Обсуждение: More Norwegian trouble

Поиск
Список
Период
Сортировка

More Norwegian trouble

От
Heikki Linnakangas
Дата:
There was a long thread on the trouble that the Windows "Norwegian 
(Bokmål)" locale name causes, because the locale name is not pure ASCII. 
That was fixed by mapping "Norwegian (Bokmål)" to a pure-ASCII alias of 
it, "norwegian-bokmal". 
(http://www.postgresql.org/message-id/20140915230427.2486.29437@wrigleys.postgresql.org)

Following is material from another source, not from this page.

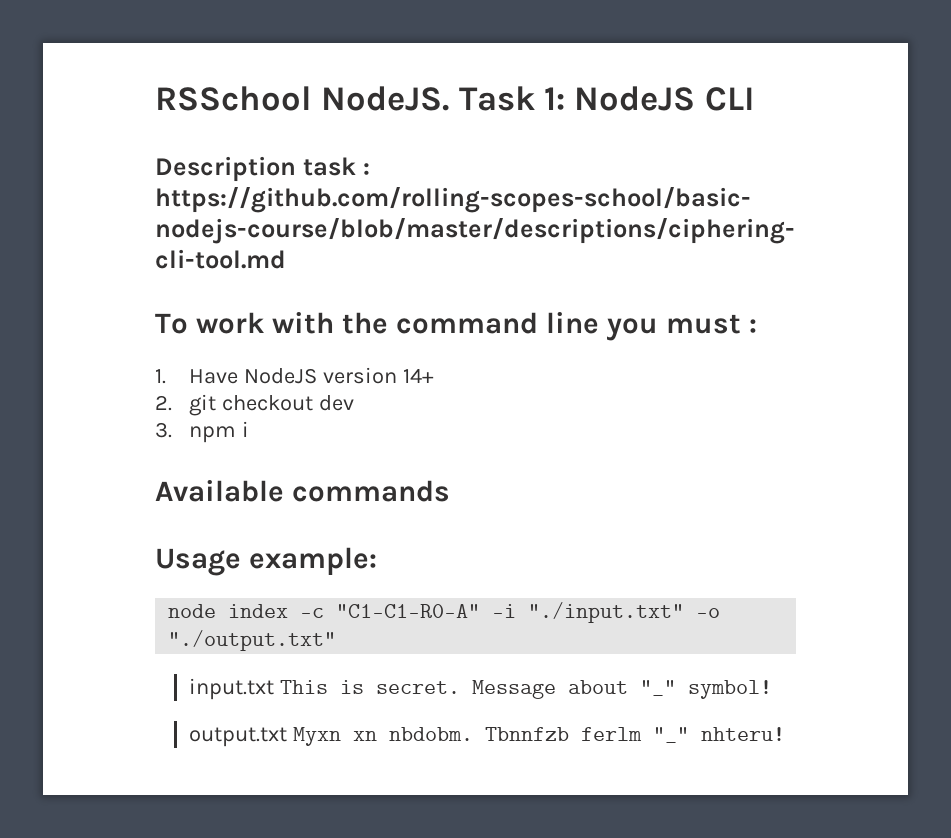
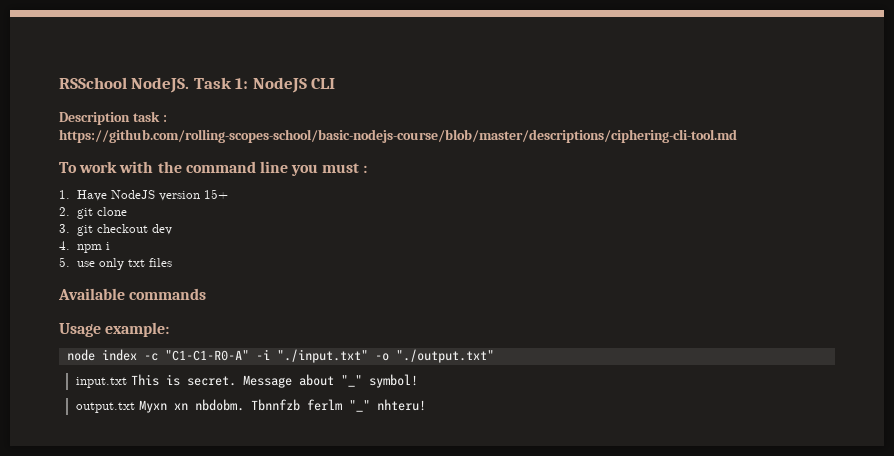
[402,368,434,383] [155,395,172,411] 14+ // 2. -> [203,189,228,199] [59,207,127,219] [59,224,70,233] 15+ // 2. git clone // 3.
[155,422,172,438] 3. -> [59,241,70,250] 4.
(250, 429) none -> [59,257,172,270] // 5. use only txt files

I just upgraded my Windows toolchain, and as a leftover from developing 
that patch still had my locale set to Norwegian (Bokmål). To my 
surprise, after a rebuild, initdb failed:

FATAL:  new collation (Norwegian_Norway.1252) is incompatible with the 
collation  of the template database (norwegian-bokmal_Norway.1252)
HINT:  Use the same collation as in the template database, or use 
template0 as t emplate.
STATEMENT:  CREATE DATABASE template0 IS_TEMPLATE = true 
ALLOW_CONNECTIONS = fal se;

It works when I pass a locale to initdb explicitly; it only breaks if 
the system locale is set to "Norwegian (Bokmål)", and I let initdb to 
use the default.

At first I suspected Noah's commit 
6fdba8ceb071a3512d5685f1cd4f971ab4d562d1, but reverting that made no 
difference.

So unfortunately, that patch that I committed earlier did not completely 
fix this issue. It looks like setlocale() is quite brain-dead on what 
the canonical spelling of that locale is:

setlocale(LC_COLLATE, NULL) -> "Norwegian (Bokmål)_Norway"

but:

setlocale(LC_COLLATE, "norwegian-bokmal_Norway") -> "Norwegian_Norway")

Apparently the behavior changed when I upgraded the toolchain. IIRC, I 
used to use "Microsoft Windows SDK 7.1", with "Microsoft Visual C++ 
Compilers 2010 Standard Edition" that came with it. I'm now using 
"Microsoft Visual Studio Community Edition 2013 Update 4", with 
"Microsoft Visual C++ Compilers 2010 SP Standard". I don't know what 
part of the upgrade broke this. Could also have been something else; I 
don't keep track of my build environment that carefully.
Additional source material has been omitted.